Dataset entries
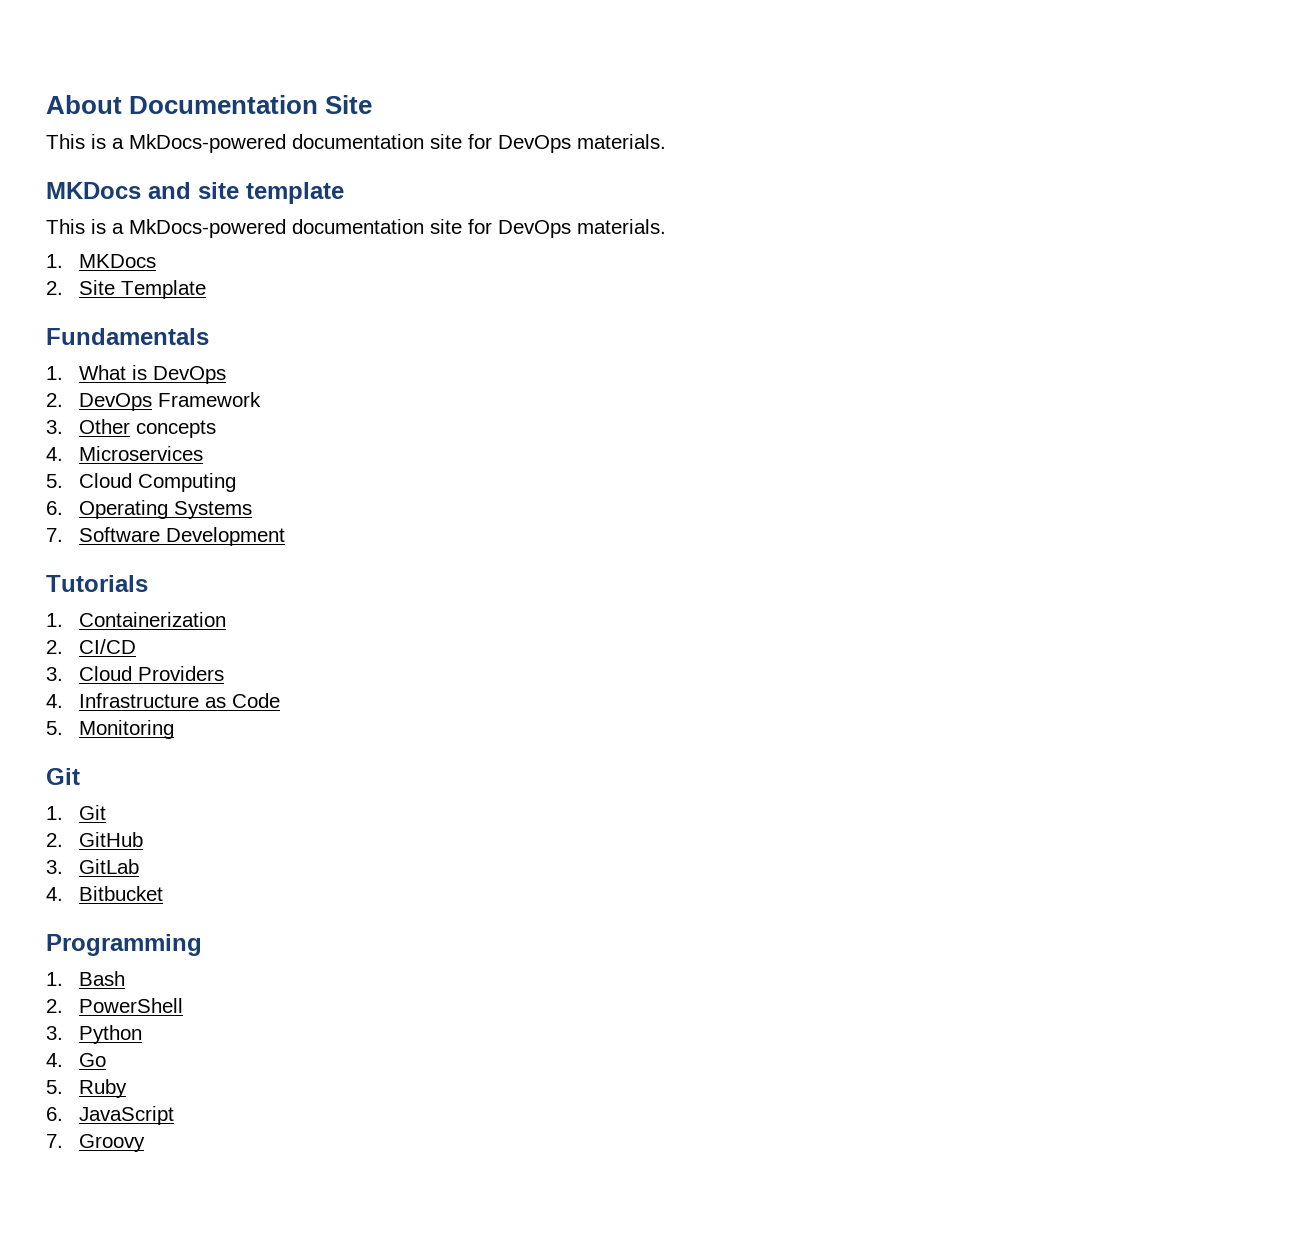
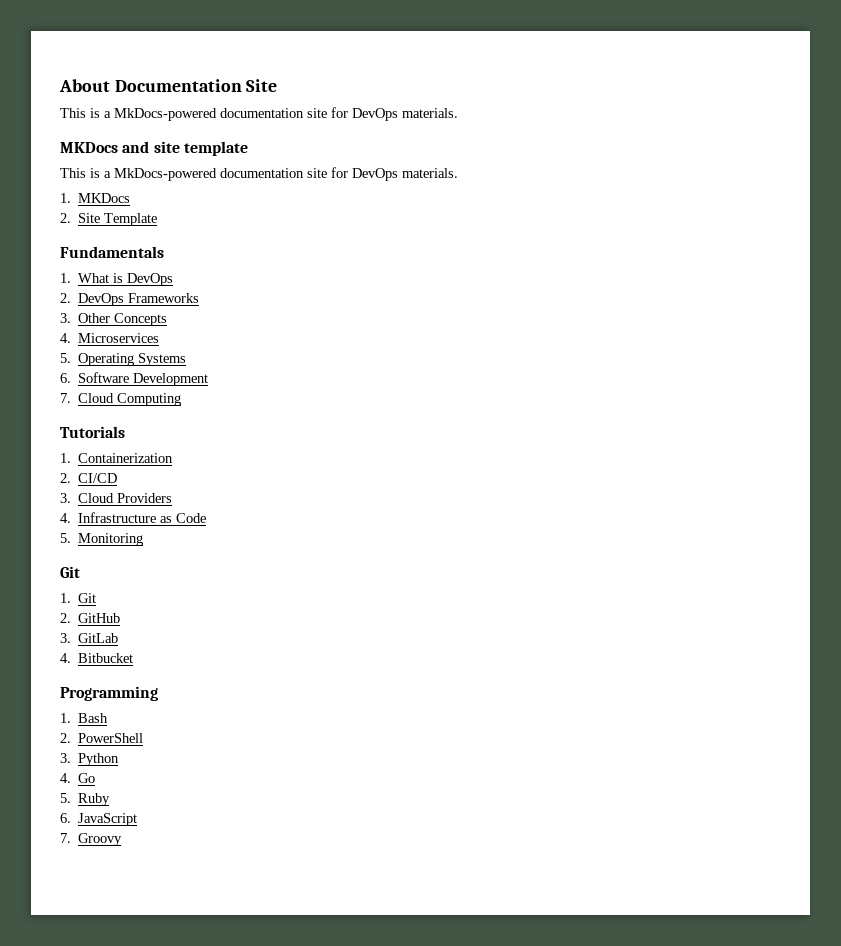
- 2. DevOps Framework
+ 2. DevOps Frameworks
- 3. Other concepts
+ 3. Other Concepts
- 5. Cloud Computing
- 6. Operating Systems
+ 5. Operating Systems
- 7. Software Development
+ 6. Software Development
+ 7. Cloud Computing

=== To do ===
Start at the top line above and repeat the records verbatim, leaving images out.

=== Response to this task ===
- 2. DevOps Framework
+ 2. DevOps Frameworks
- 3. Other concepts
+ 3. Other Concepts
- 5. Cloud Computing
- 6. Operating Systems
+ 5. Operating Systems
- 7. Software Development
+ 6. Software Development
+ 7. Cloud Computing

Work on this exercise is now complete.